*What is expected:* Would you return the lines that run from the start of the data below to the line with "widening Middle East", both included, exactly as written and without pictures?

────

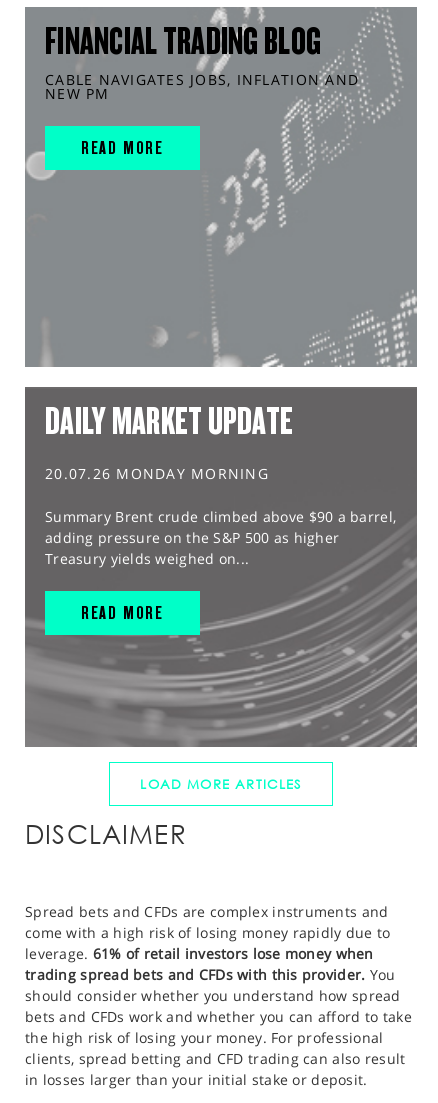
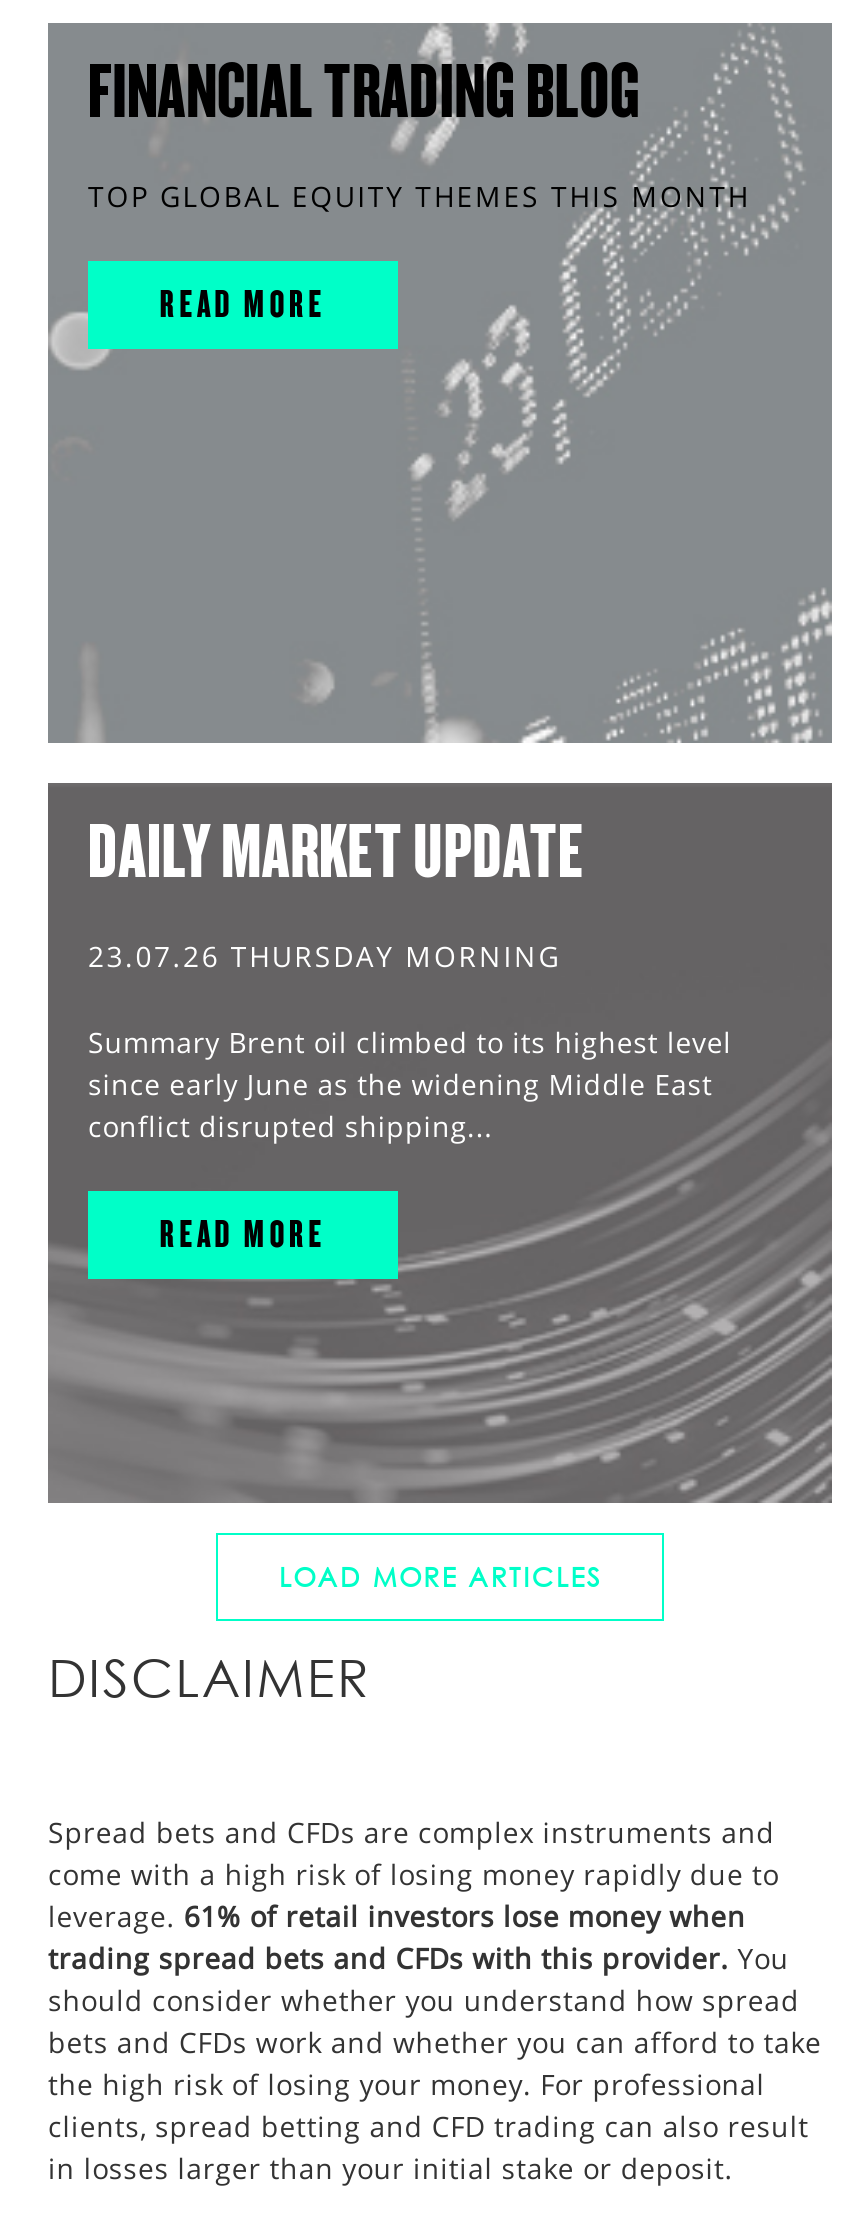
- CABLE NAVIGATES JOBS, INFLATION AND
- NEW PM
+ TOP GLOBAL EQUITY THEMES THIS MONTH

- 20.07.26 MONDAY MORNING
+ 23.07.26 THURSDAY MORNING

- Summary Brent crude climbed above $90 a barrel,
- adding pressure on the S&P 500 as higher
- Treasury yields weighed on...
+ Summary Brent oil climbed to its highest level
+ since early June as the widening Middle East
+ conflict disrupted shipping...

────

*Task solution:*
- CABLE NAVIGATES JOBS, INFLATION AND
- NEW PM
+ TOP GLOBAL EQUITY THEMES THIS MONTH

- 20.07.26 MONDAY MORNING
+ 23.07.26 THURSDAY MORNING

- Summary Brent crude climbed above $90 a barrel,
- adding pressure on the S&P 500 as higher
- Treasury yields weighed on...
+ Summary Brent oil climbed to its highest level
+ since early June as the widening Middle East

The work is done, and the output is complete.